The youngest, the JW, had a birthday on the 1st of the month. I wished him a happy one -- but, of course, only in my mind knowing that he would dismiss such a wish if he even talked with me on the phone. He can't, of course, because of their shunning policy.
I asked the oldest non-JW, jokingly, if he'd wished his brother a happy birthday. They talk almost daily. He said, "Dad, we did talk about his birthday this morning and G then told me something startling -- you're not going to believe this but Mom calls him every birthday and to 'acknowledges that special day'".
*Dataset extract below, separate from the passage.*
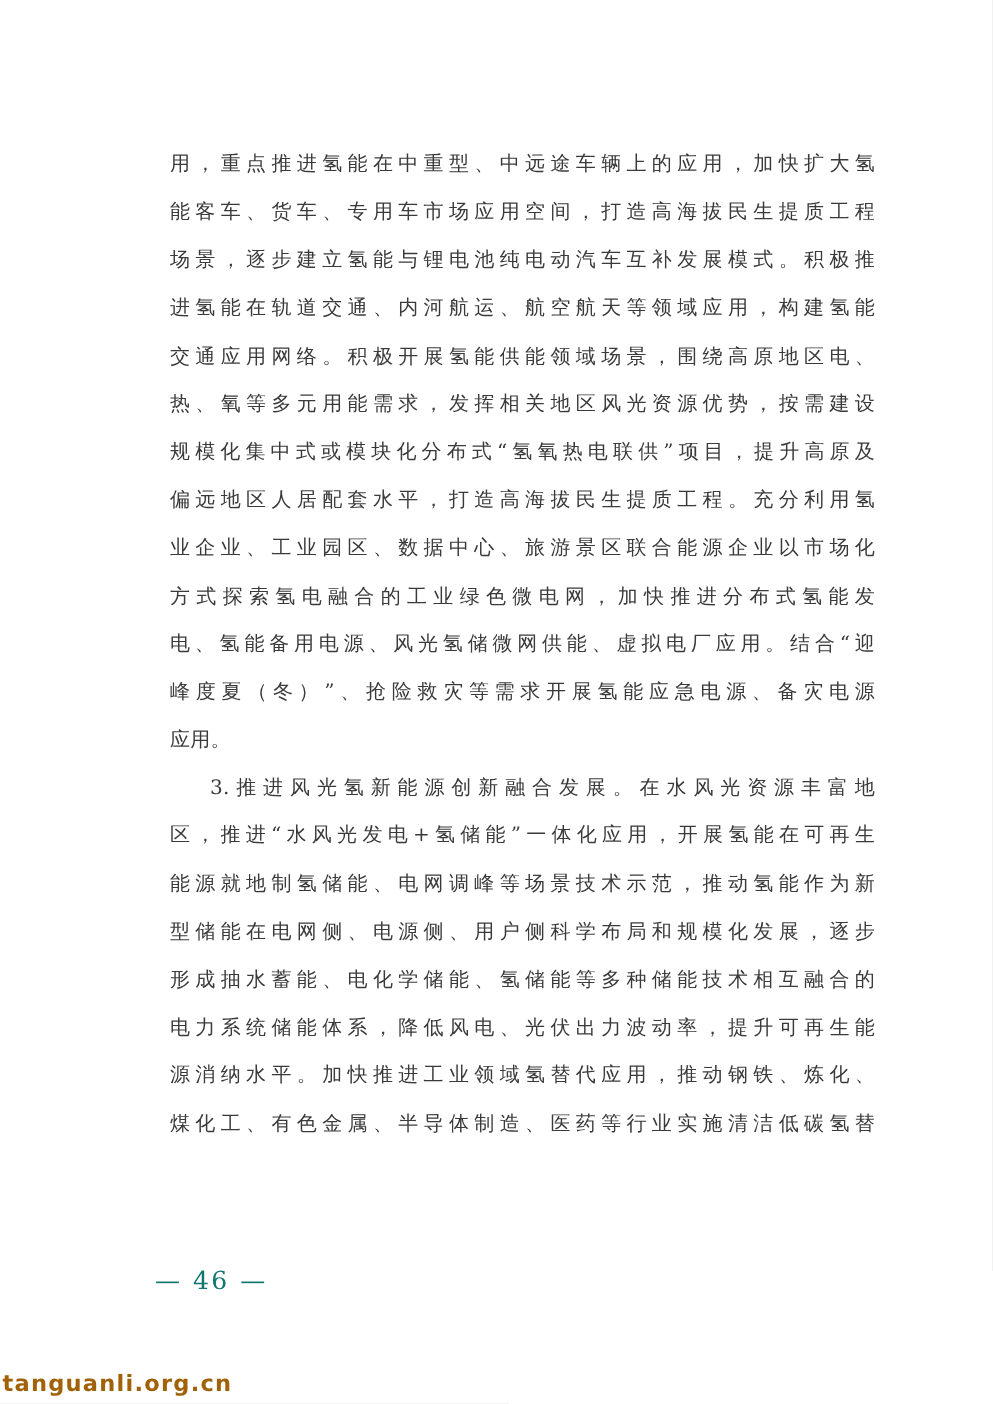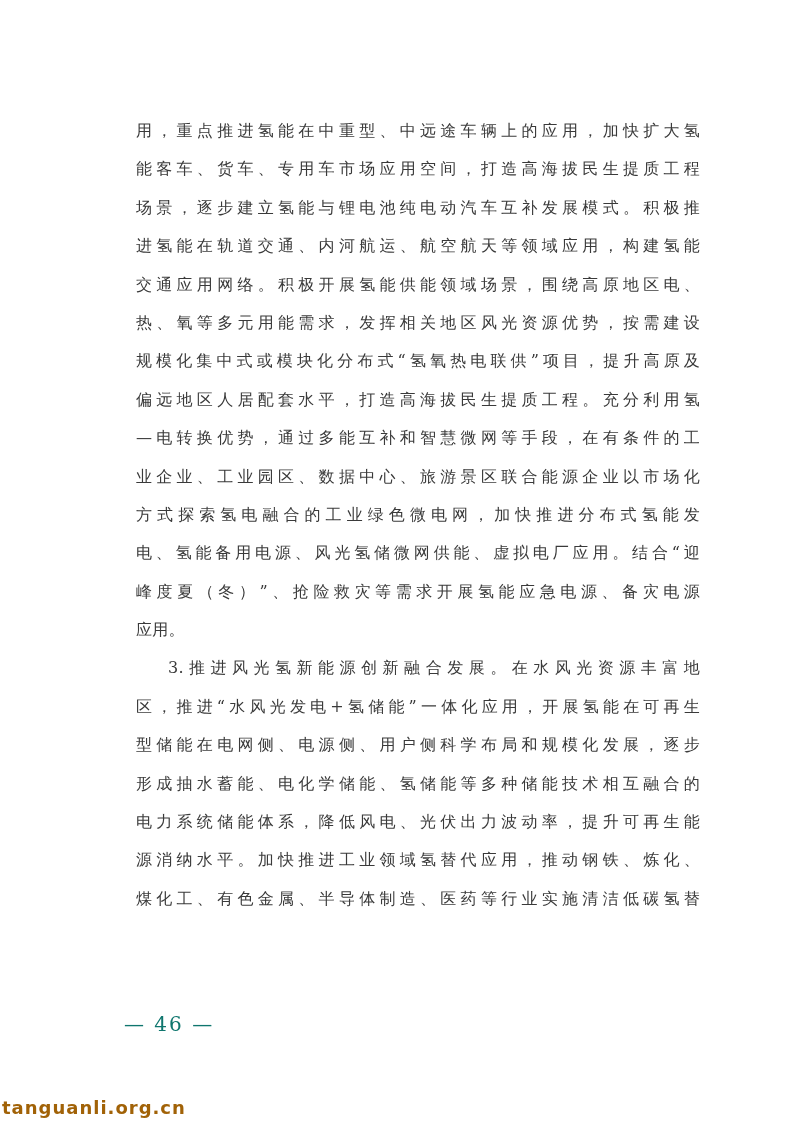"—电转换优势，通过多能互补和智慧微网等手段，在有条件的工" div.line { html: <div>—电转换优势，通过多能互补和智慧微网等手段，在有条件的工</div> -> none }
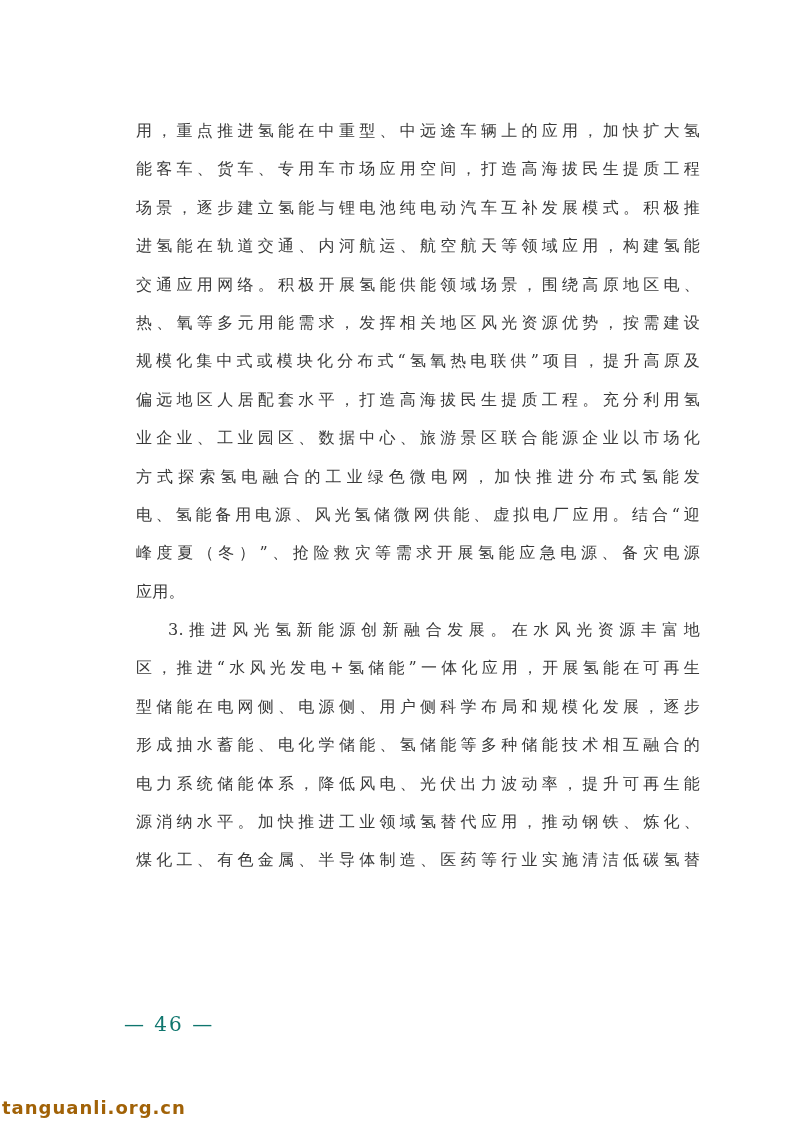"能源就地制氢储能、电网调峰等场景技术示范，推动氢能作为新" div.line { html: none -> <div>能源就地制氢储能、电网调峰等场景技术示范，推动氢能作为新</div> }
To me, that was nearly unbelievable but at the same time, ironic. I recall years ago when we were all together my ex-wife's (wife at that time) mother phoning her on her birthday and actually wishing her a happy birthday. Being the party-liner, I would chastise my wife for participating in that small celebration and she would dismiss it quickly. After all, that was her mother and we need to excercise a little empathy at times.
So here, ex was merely passing it down as it was passed down from her mother, now deceased. This all makes me wonder -- have the JW's morphed into the Catholic mode where there are mortal sins and there are venial sins? Talking to a disfellowshipped father -- that's me -- is a mortal sin but acknowleging birthdays a mere venial sin?
Is acknowledging a birthday kind of like taking blood in fractions? Is celebrating birthdays in fractions somehow okay?